Reports then emerged of Australia’s treatment of Chinese steel and aluminium makers, who face import duties as high as 144 percent. Chinese authorities wrote to their Australian counterparts as far back as April 2014 warning that anti-dumping duties on Chinese products could affect the broader economic relationship.
Australia’s Productivity Commission has regularly criticised the federal government for imposing anti-dumping duties on Chinese steel and aluminium, saying again last month there was “no convincing justifications for these measures.” Its latest report said: “Australia is one of the most prolific users of anti-dumping measures in the world and continues to impose an array of anti-dumping measures.”
Prime Minister Morrison, who has repeatedly boasted of defending “Australia’s sovereignty” against China, brushed aside Beijing’s explanations for its barley complaint. He provocatively accused the Chinese government of retaliating against supposedly legitimate anti-dumping measures. “We have had anti-dumping inquiries in relation to Chinese products to Australia,” he said. “Not all those decisions were well received.”

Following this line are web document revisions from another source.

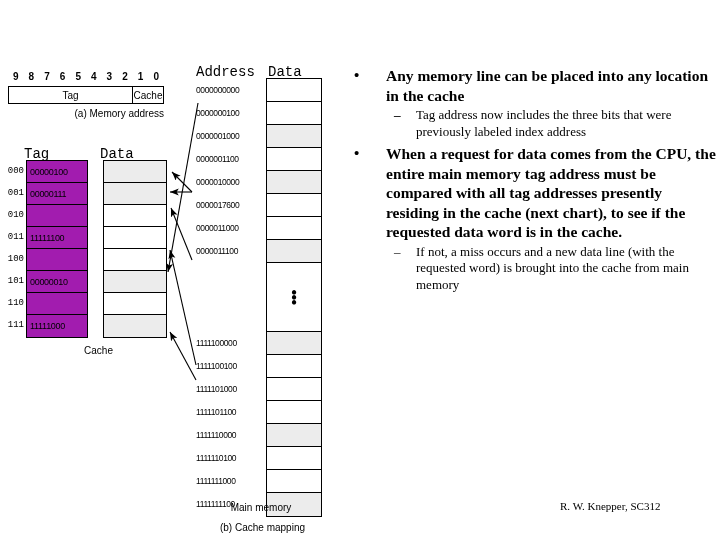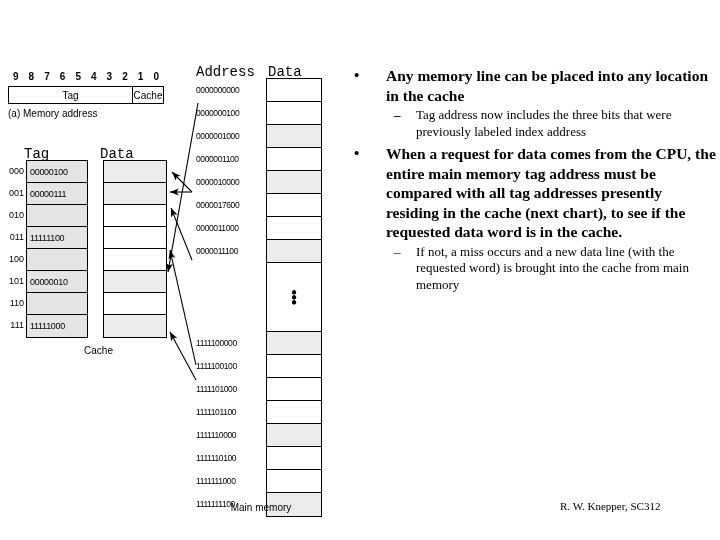"(a) Memory address" #capA { text-align: left -> right }
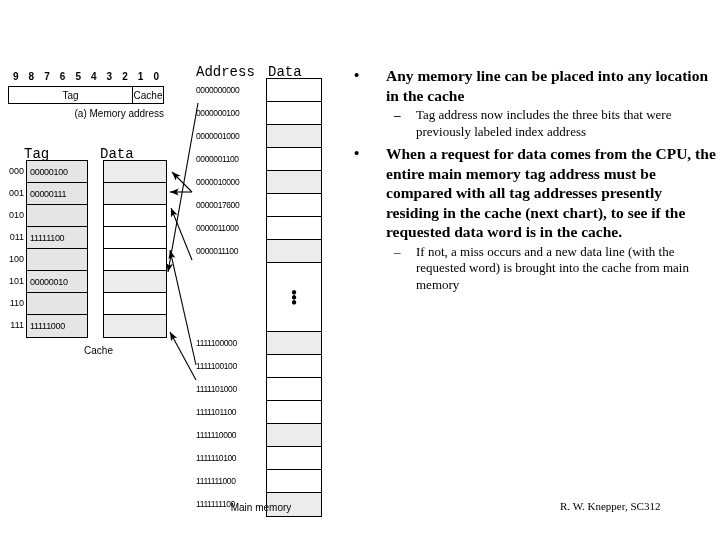"000" #cacheIdx .idx { font-family: Liberation Sans, sans-serif -> Liberation Mono, monospace }
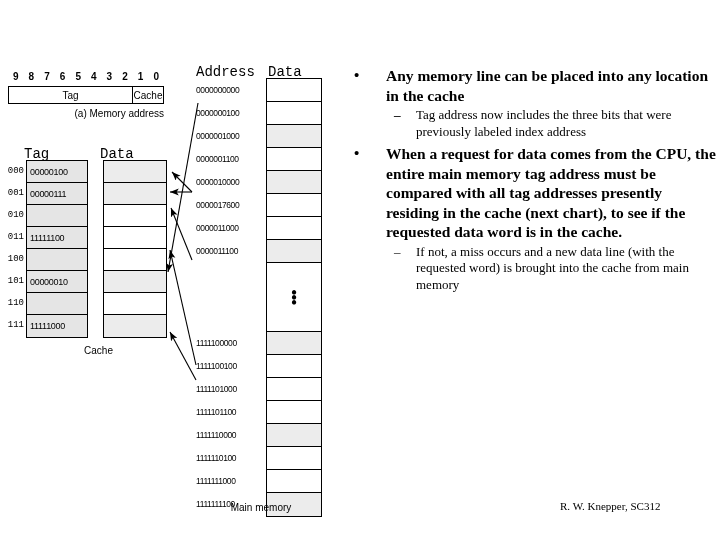"00000100" #cacheTag { background: #e5e5e5 -> #a21caf }
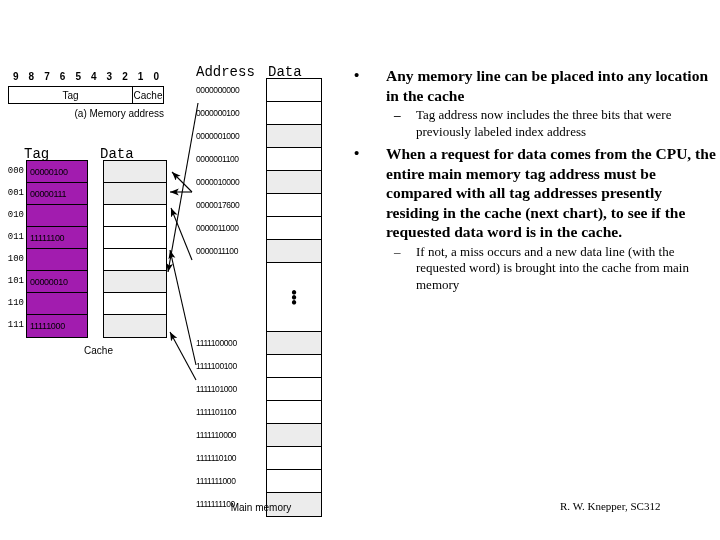"(b) Cache mapping" div { html: none -> <div>(b) Cache mapping</div> }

Australia’s anti-dumping measures mushroomed during the Rudd-Gillard Labor government, with the trade unions agitating for such protectionism as a means of diverting growing workers’ anger over job destruction in reactionary nationalist directions. The unions blamed “foreign” governments and workers for closures and job losses driven by the profit calculations of transnational corporations.
Through an Anti-Dumping Commission, the Australian government currently has 81 protectionist measures in force against 22 countries and 27 types of imports. Two-thirds of the measures are aimed at steel and aluminium imports, notably from China.
Sections of the Australian ruling class, especially the billionaires whose fortunes are built on iron ore, coal and gas exports to China, are voicing fears of the fallout from Australia’s alignment with the US trade war against China. Nevertheless, the dominant layers of the corporate and financial elite are committed to the US-led conflict with China because of their dependence on the US for investment and military backup.
Over the past two decades, China’s economic growth has made it by far Australian capitalism’s biggest export market, but that same growth also has turned it into a direct threat to the post-World War II dominance of US imperialism. The escalating US diplomatic and economic attacks on China are threatening to descend into a nuclear-armed military conflict, with Australia’s population on the frontline.